Result: ~55% accuracy. Better. Still limited:
- Only works for classes the model has seen
- Similar-looking models can differ significantly in actual size
Approach 3 — Iterative Fine-tuning
Start small. Expand deliberately.
Iteration 1: Train on 5–7 well-documented PA types from sites with few antenna variants and reliable records.
Iteration 2: Find sites with a single PA type the model doesn’t yet handle confidently. If the records are trustworthy, use them as new annotations. Retrain.
Result: ~70% on known classes. The catch: sites clean enough to seed iteration 1 are rare.
Iterative fine-tuning: seed sample selection (left) and annotation expansion across new sites (right)
LIDAR: The Parallel Track
Throughout the project, a separate thread was running alongside the vision work. Early-stage. Experimental. But it never stopped.
Industrial LIDARs were the first idea — full 3D reconstruction of the tower and everything on it. Accurate. Expensive. Slow. Requires specialist equipment and specialist processing.
For 8,000 towers, that math doesn’t work.
iPhone LIDAR opened a different door.
iPhone LIDAR has a 5m range limit — useless for scanning a tower from the ground. But nearly a third of towers sit on rooftops. And rooftop access means close range.
So an app was built. Spiral Technology’s LIDAR and AR work goes back years — most directly through Roboscope, which applies the same iPhone AR pipeline to defect logging on wind turbine blades. The tower app draws on the same foundation.
iPhone LIDAR scan of rooftop tower equipment — ~1% dimensional error at up to 5m range
Dimensional error: ~1%. The method works. Scaling it to ground-based towers is the next problem.

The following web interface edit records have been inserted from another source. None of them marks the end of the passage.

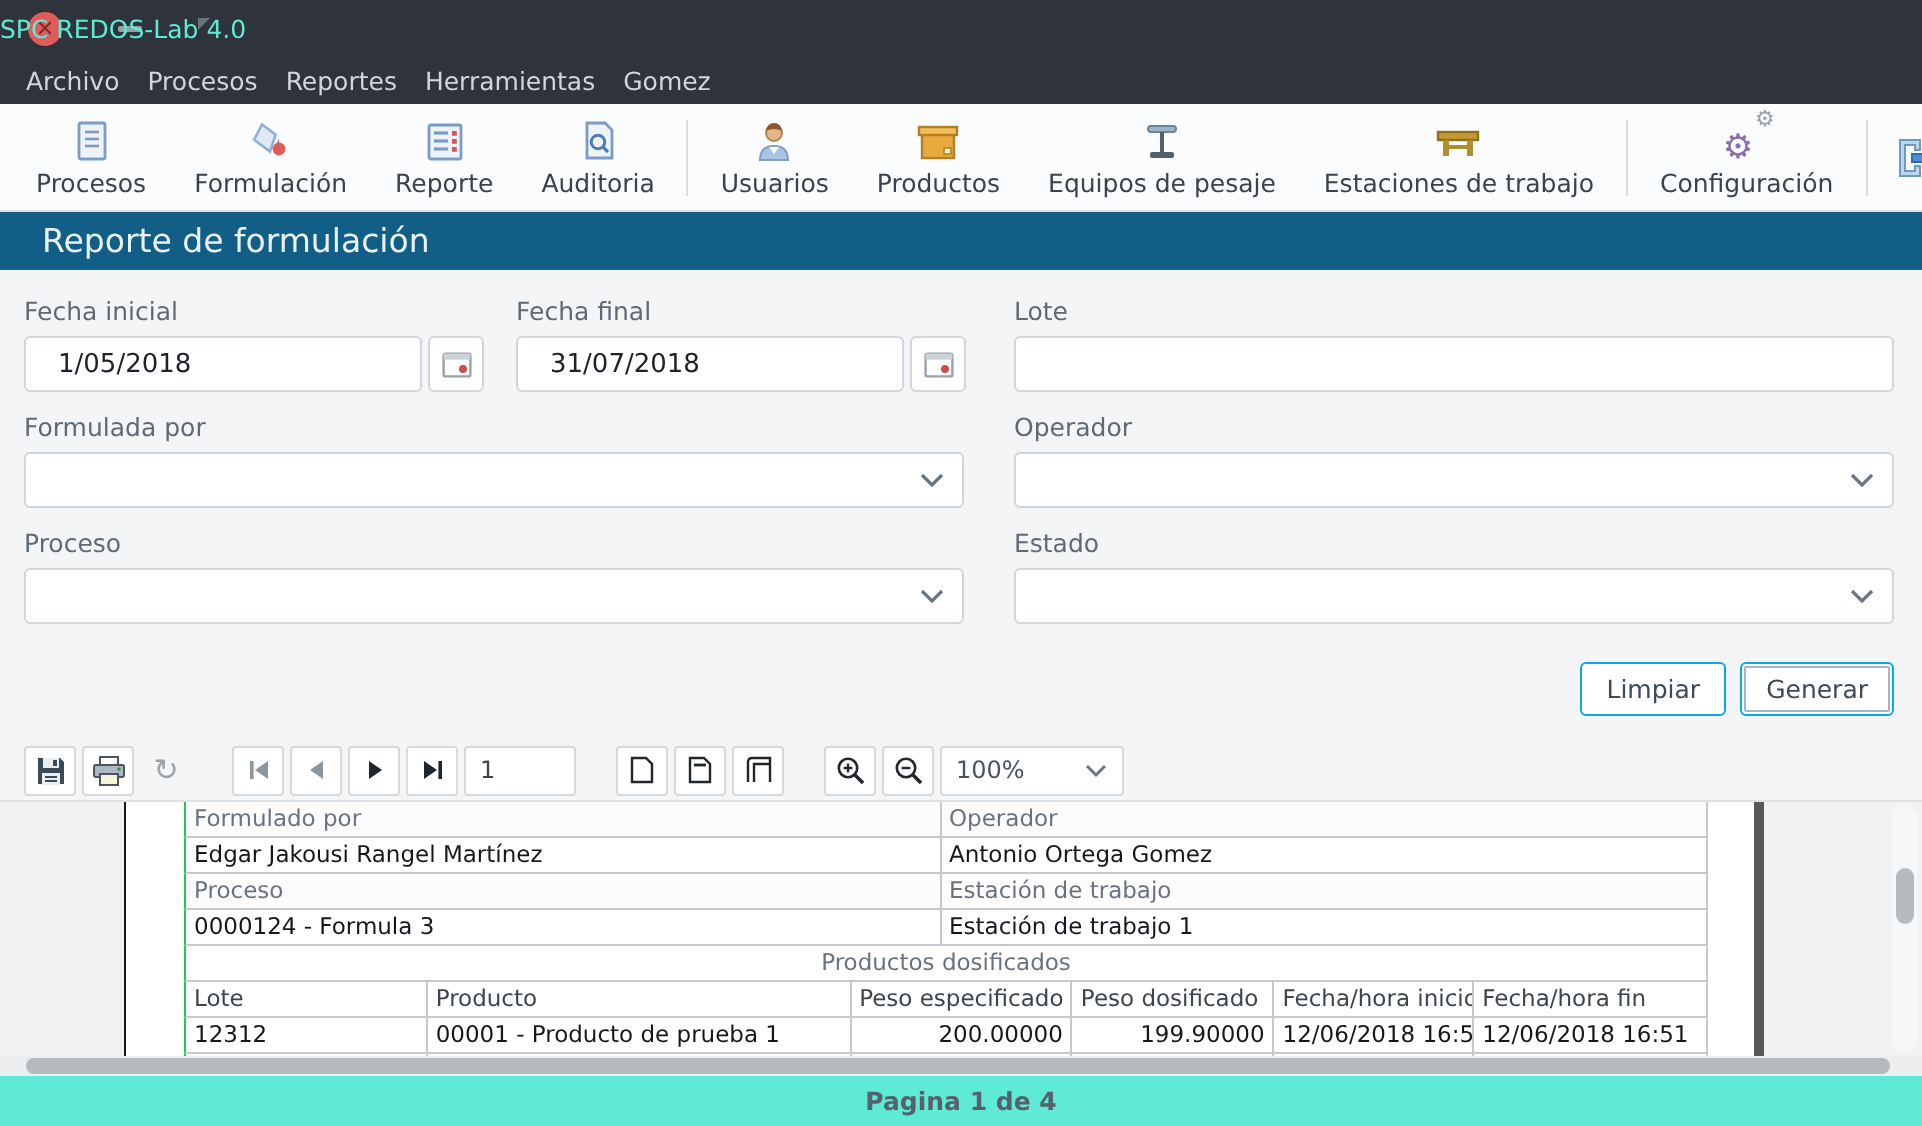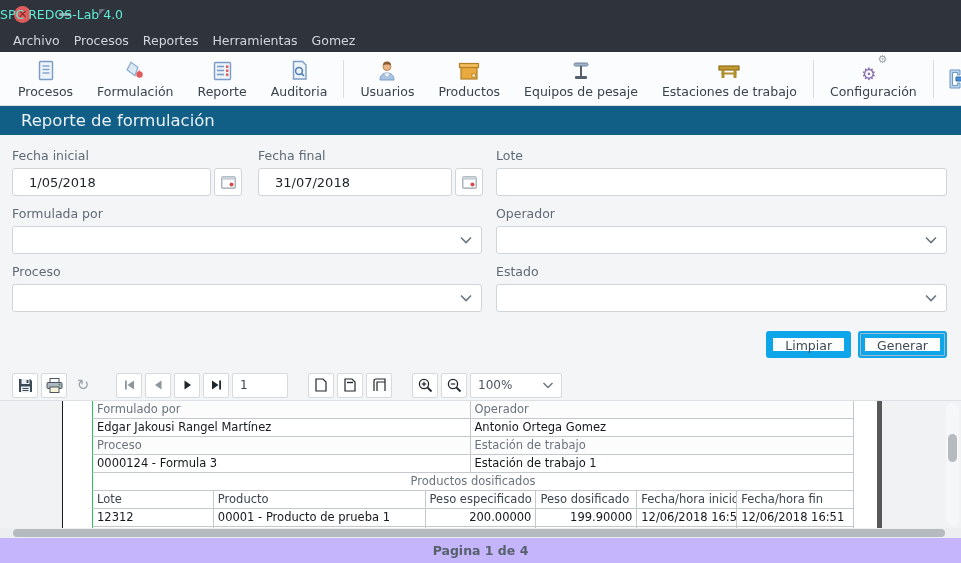--- a/index.html
+++ b/index.html
@@ -30,32 +30,32 @@
   .gear-wrap { position:relative; width:24px; height:22px; }
   .gear-big { position:absolute; left:0; bottom:-3px; font-size:17px; color:#8b6fae; }
   .gear-small { position:absolute; right:-2px; top:-6px; font-size:11px; color:#9aa0a8; }
 
   
   .page-header { height:29px; background:#115e87; display:flex; align-items:center; padding-left:21px; flex:none; }
   .page-header-title { color:#eaf2f7; font-size:16.5px; font-weight:400; }
 
   
   .form { background:#f4f5f7; padding:13px 14px 0 12px; flex:none; }
-  .form-row { display:flex; gap:14px; margin-bottom:10px;align-items:flex-end; }
+  .form-row { display:flex; gap:25px; margin-bottom:10px;align-items:flex-end; }
   .fgroup { display:flex; flex-direction:column; }
   .flabel { font-size:12.5px; color:#5f6a76; margin-bottom:5px; }
   .fctrl-row { display:flex; gap:3px; }
   .tinput { height:28px; background:#fff; border:1px solid #cfd5db; border-radius:3px; font-family:"DejaVu Sans",sans-serif; font-size:13px; color:#1c2228; padding:0 16px; outline:none; width:100%; }
   .calbtn { width:28px; height:28px; background:#fff; border:1px solid #cfd5db; border-radius:3px; display:flex; align-items:center; justify-content:center; flex:none; cursor:default; }
   .selectbox { height:28px; background:#fff; border:1px solid #cfd5db; border-radius:3px; display:flex; align-items:center; justify-content:flex-end; padding-right:8px; cursor:default; }
   .w-datefield { width:199px; }
   .col-left { width:470px; }
   .col-right { flex:1; }
   .btn-row { display:flex; justify-content:flex-end; gap:7px; margin-top:19px; margin-bottom:12px; }
-  .pushbtn { height:27px; background:#fff; border:7px solid #0ea5e9; border-radius:3px; font-family:"DejaVu Sans",sans-serif; font-size:12.5px; color:#3f4a55; padding:0 12px; cursor:default; }
+  .pushbtn { height:27px; background:#fff; border:1px solid #0ea5e9; border-radius:3px; font-family:"DejaVu Sans",sans-serif; font-size:12.5px; color:#3f4a55; padding:0 12px; cursor:default; }
   .pushbtn.focused { outline:1px solid #9fb8cf; outline-offset:-3px; }
 
   
   .rtoolbar { height:30px; background:#f4f5f7; display:flex; align-items:center; gap:3px; padding:0 0 0 12px; flex:none; }
   .rbtn { width:26px; height:25px; background:#fff; border:1px solid #d5dade; border-radius:2px; display:flex; align-items:center; justify-content:center; cursor:default; flex:none; }
   .rbtn.flat { background:transparent; border-color:transparent; }
   .rgap { width:14px; flex:none; }
   .pageno { width:56px; height:25px; background:#fff; border:1px solid #d5dade; border-radius:2px; font-size:12px; color:#3c454e; padding:0 7px; font-family:"DejaVu Sans",sans-serif; outline:none; }
   .zoomcombo { width:92px; height:25px; background:#fff; border:1px solid #d5dade; border-radius:2px; display:flex; align-items:center; justify-content:space-between; padding:0 7px; font-size:12px; color:#4a545e; cursor:default; }
 
@@ -73,21 +73,21 @@
   .partial { height:6px; }
   .section-row { justify-content:center; color:#6a737d; background:#fff; }
   .section-row .tcell { width:100%; text-align:center; border-right:1px solid #c3c8cd; }
 
   .vscroll { position:absolute; right:2px; top:2px; bottom:2px; width:13px; background:#f6f7f8; border-radius:7px; }
   .vthumb { position:absolute; right:2px; top:31px; width:9px; height:28px; background:#b6bbc0; border-radius:5px; }
 
   
   .hscroll { height:10px; background:#eceef0; position:relative; flex:none; }
   .hthumb { position:absolute; left:13px; right:16px; top:1px; height:8px; background:#b5babe; border-radius:4px; }
-  .statusbar { height:25px; background:#c4b5fd; display:flex; align-items:center; justify-content:center; flex:none; }
+  .statusbar { height:25px; background:#5eead4; display:flex; align-items:center; justify-content:center; flex:none; }
   .status-text { font-size:12.5px; font-weight:bold; color:#57616b; }
 
   svg { display:block; }
 </style>
 </head>
 <body>
 
 <div class="app">
 
   <div class="titlebar">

Work on that is ongoing. No results yet — regular field testing takes time, and the conditions are harder to control.
Accuracy Across Approaches
| Approach | Accuracy | Notes |
|---|---|---|
| Geometry (Approach 1) | ~30% | High error margins, low variance |
| Class model (Approach 2) | ~55% | Medium variance, limited coverage |
| Iterative fine-tuning (Approach 3) | ~70% | Strong on known classes, weak on new ones |
| Hybrid (Approach 4) | ~75% | Balanced, most manageable at scale |
What Actually Works
Not the most elegant approach. Not the most complete one.
The hybrid — classification as a base, iterative expansion on top, LLM-assisted quality control — is what runs in production. It moves forward not by being perfect, but by being right more often than last month.
Hard-won knowledge. Model reconciled with reality. Automated checks at each step.
That’s how you inventory 8,000 towers without burning out the annotation team.